Benny Medina and Co. are all taken aback by Dionne's super-self name of Wholahay. She interviews that it may not sound great, but that it will catch your attention. True enough. Dionne looks gorgeous. Benny asks her what the most difficult thing is about working to become America's Next Top Model. Dionne says that the hardest thing is being away from her daughter, and starts crying. Man! Everyone has a kid this season! What's up with that? Dionne tells us that she trained herself not to think about being away from her baby, and so was caught by surprise when she got so emotional. Benny gives her a handkerchief and tells her not to mess it up, because it's Hermes. Everyone laughs, even though someone is standing over Dionne with a spiked club. ["That's how you can tell a classy person: he makes a point of telling you what brands he buys and then lords it over you." -- Wing Chun]

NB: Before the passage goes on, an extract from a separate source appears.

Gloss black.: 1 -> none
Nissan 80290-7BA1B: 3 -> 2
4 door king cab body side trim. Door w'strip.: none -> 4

Meanwhile, Jael once again starts to annoy 50. He tells her that when he wants to see her, he'll put up a smoke signal. Poor Jael will probably come trotting over only to find out that the building is on fire. Jaslene interviews that you can't be all over a celebrity -- you have to have a line of respect. It is kind of true. Learn to read social cues and leave the man alone. Jael tells 50 that her mom's black and her dad's a Jew, which makes her Blewish, and he can't hang with that. Whitney interviews that Jael has a really in-your-face personality, which you can either hate or love. And, as it happens, 50 Cent hates it. He tells Jael that he asked her to leave. When she doesn't get the hint and coyly says, "He maaaad," he totally pushes her in the pool! I thought this kind of stuff only happened to Janice Dickinson. Commercials.

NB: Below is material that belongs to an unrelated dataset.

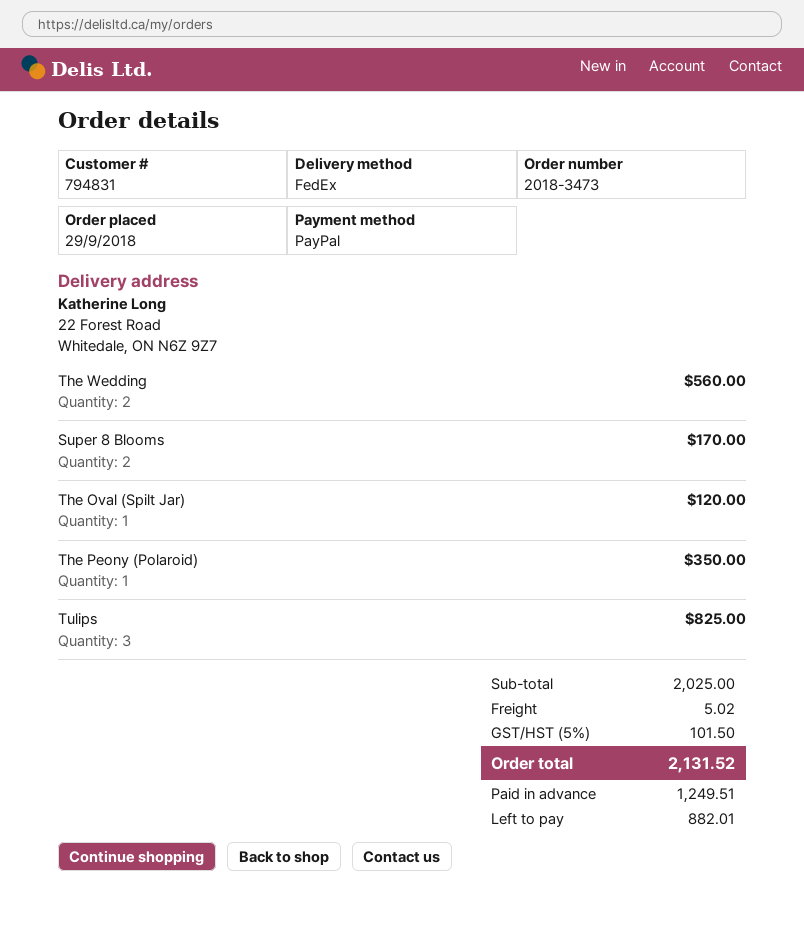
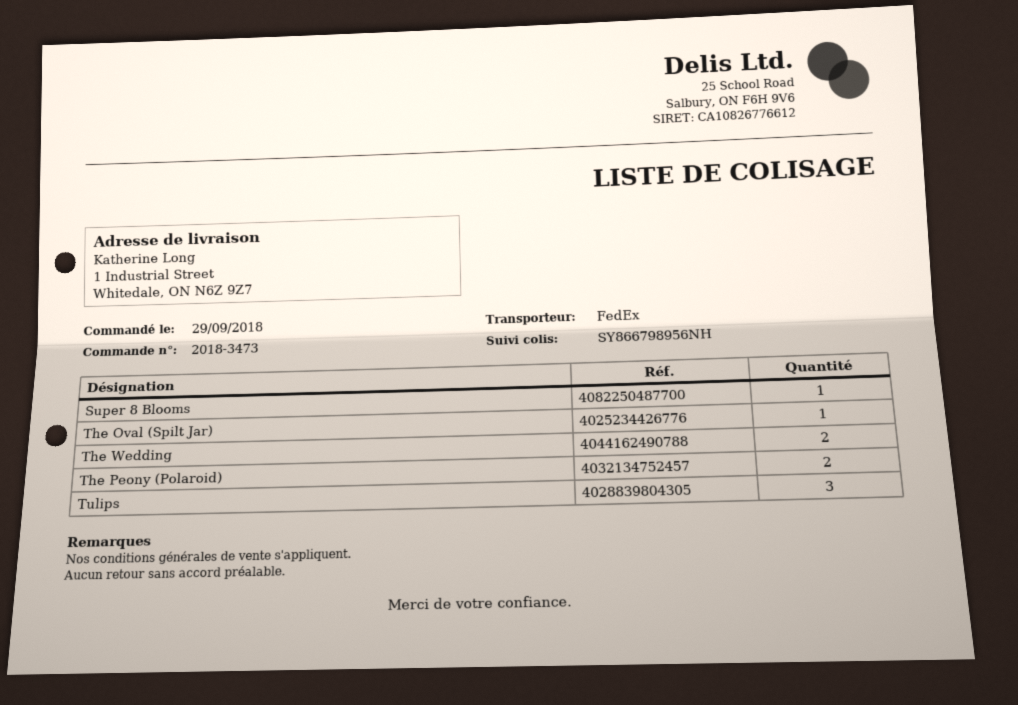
ship to: 22 Forest Road, Whitedale, ON N6Z 9Z7 -> 1 Industrial Street, Whitedale, ON N6Z 9Z7
Super 8 Blooms: 2 -> 1
The Peony (Polaroid): 1 -> 2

When we return, we get a brief recap of how great the party was, before once more seeing Jael getting pushed into the pool. Dionne says that she deserved it, because she didn't leave that man alone. The irrepressible Jael gets out of the pool and proceeds to attack 50 Cent with her wet body and bottles of SmartWater. 50 once again pushes her in the pool. And then, a strange thing happens. Natasha actually willingly JUMPS IN after Jael. Unless there is blood coming from Jael's head and Natasha is screaming, "Are you okay, are you okay? Call EMS! Call EMS!" as she's jumping in, I really don't get the logic of this move. And neither does Dionne. She interviews, "Natasha was right behind [Jael]. Why the hay-ell do you want to jump in a swimming pool?!? When we're there for business?!?! What...are you THINKin'?!?" Will someone please make me a CD of Dionne's greatest hits? But seriously, Jael and Natasha are idiots. Jael interviews that she didn't really mind getting thrown in the pool. She thinks 50's an okay kind of dude. He loves music, and that's all that matters to her in a human being. I hear Jeffrey Dahmer listened to a lot of Captain and Tennille. I guess he's an okay kind of dude, too. Oh, Jael.